Perhaps the most unfortunate aspect of the Strategy is its misleading title. It is difficult, if not impossible, to read it and conclude that it proposes a roadmap for states to withdraw en masse from the Court. It really should be called “ICC Reform Proposals” or something similar. However, is clear that certain states prefer to muddy the waters and perhaps even want the media and observers to dramatize the possibility of a mass withdrawal. Advocates of the Court shouldn’t play into that game and, instead, ought to focus on encouraging African ICC member-states to advocate more accurate, and less inflammatory, titles for their documents and resolutions. That alone would help re-balance the narrative.
Finally, it is worth stressing that, irrespective of their interest in the ICC, some African states have expressed concern over the AU’s attempts to influence their membership in the Court. Geoffrey Onyeama, Foreign Minister of Nigeria, which is under preliminary examination by the ICC, described his country’s views:
Nigeria is not the only voice agitating against it; in fact, Senegal is speaking very strongly against it. Cape Verde and other countries are also against it. What AU did was to set up a committee to elaborate a strategy for collective withdrawal. After, Senegal took the floor, Nigeria took the floor, Cape Verde and some other countries made it clear that they were not going to subscribe to that decision. Each country freely and willingly acceded to the Treaty and not all of the members of the AU acceded; each country acceded individually, exercising its own sovereign right. So, if each country wants to withdraw, it has the right to do that individually. AU, which was not a party to the Rome Statute that established the court, should not be developing a strategy for a collective withdrawal for something that each country entered into individually. Those who feel they want to withdraw should do that individually.

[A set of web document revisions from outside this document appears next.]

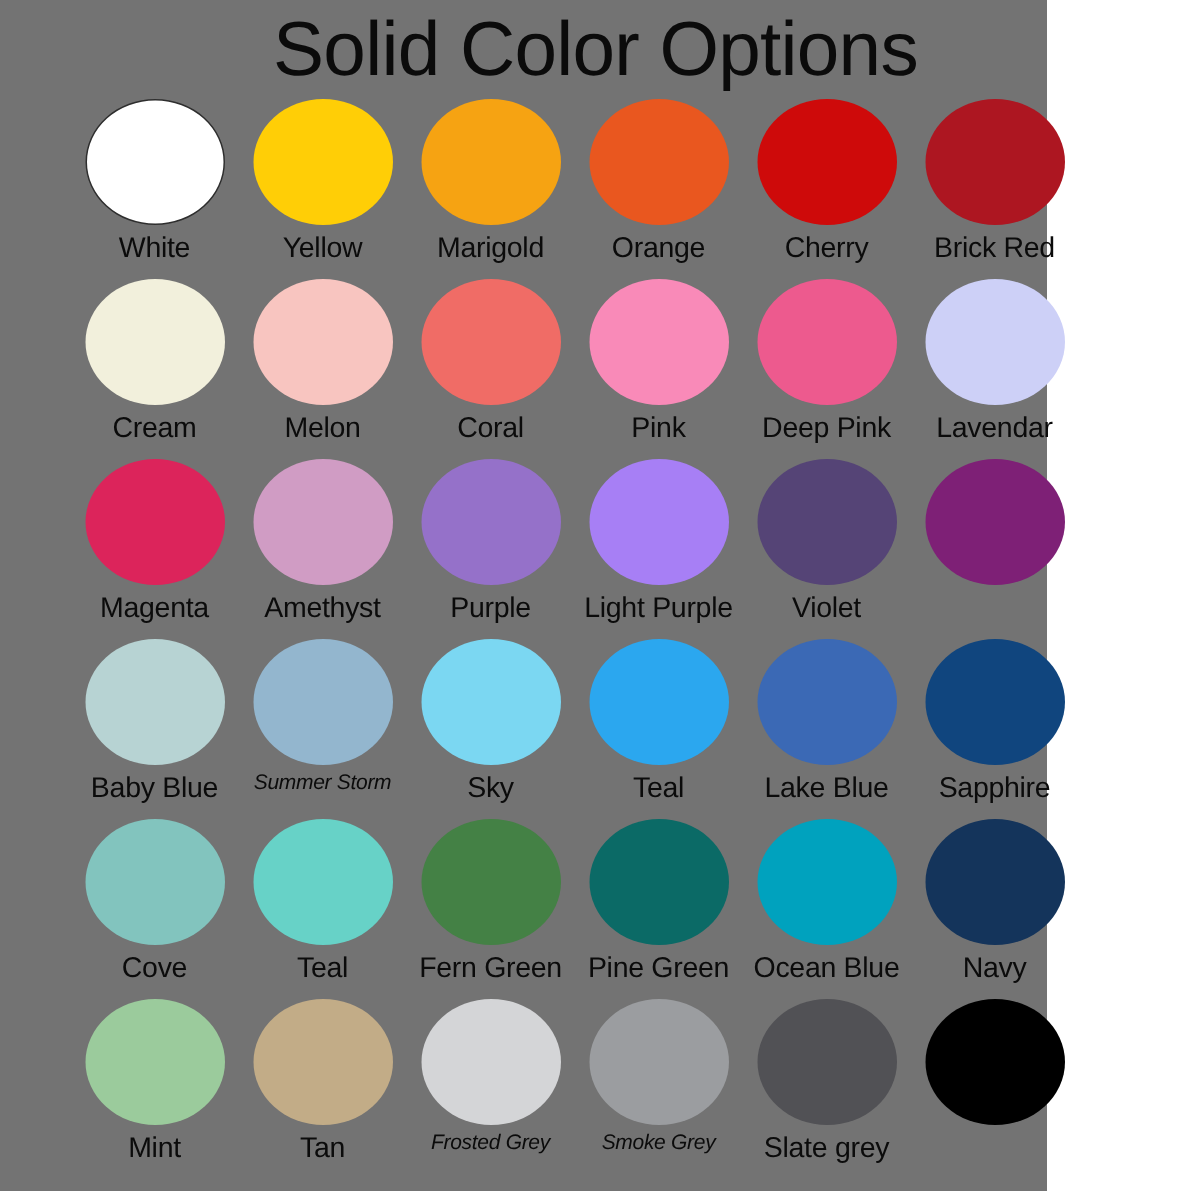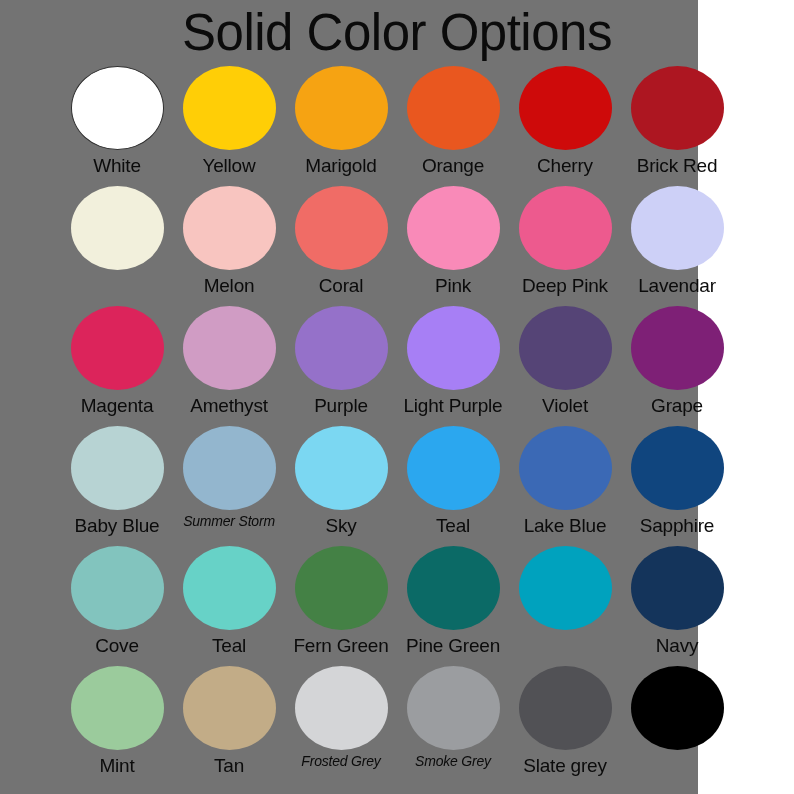"White" .grid { left: 61px -> 47px }
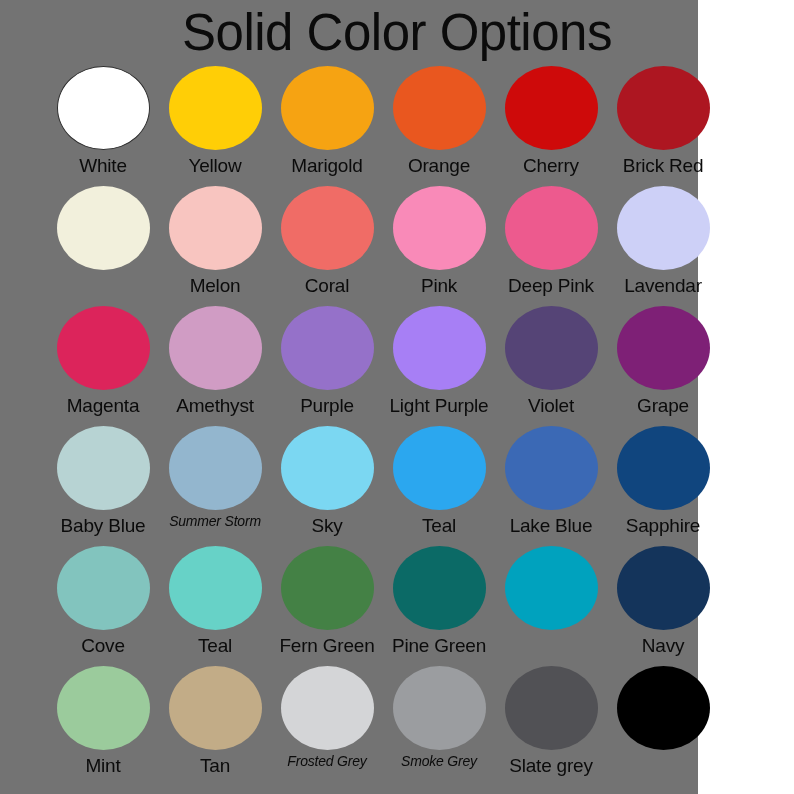"Cream" div.swatch-label { html: none -> <div>Cream</div> }
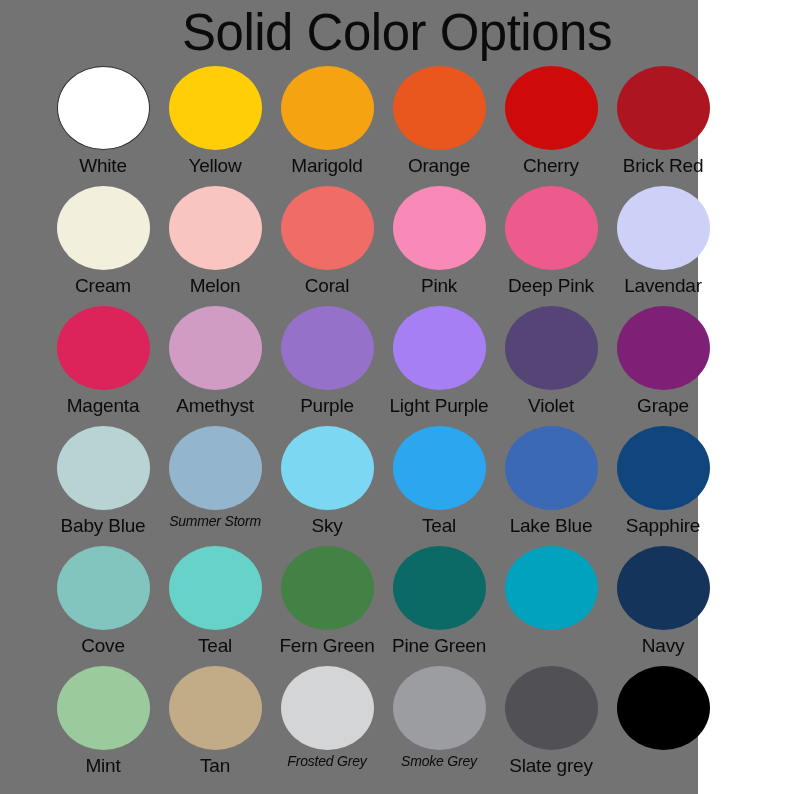"Grape" div.swatch-label { html: <div>Grape</div> -> none }
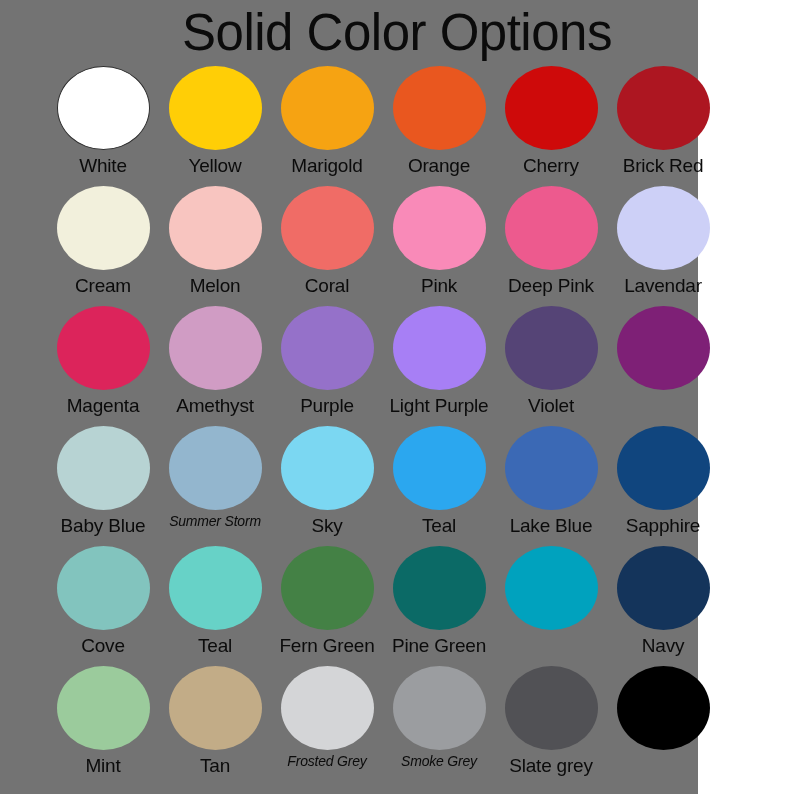"Ocean Blue" div.swatch-label { html: none -> <div>Ocean Blue</div> }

In assessments of the Africa-ICC relationship, an almost universal truth of international relations is often ignored: states don’t like being told what to do by supra- and international organizations. African states are no different. They respect the sovereign right of states to sign up to whatever treaties they want to and their sovereign right to withdraw from them. But it irks them to be told what to do — including on the ICC.
In the end, then, the AU adopted a resolution with eight reservations that recommended that its member-states consider withdrawing from the ICC by adopting a non-binding “ICC Withdrawal Strategy” that should probably just be called “ICC Reform Proposals”. The result was purposefully incendiary but weak.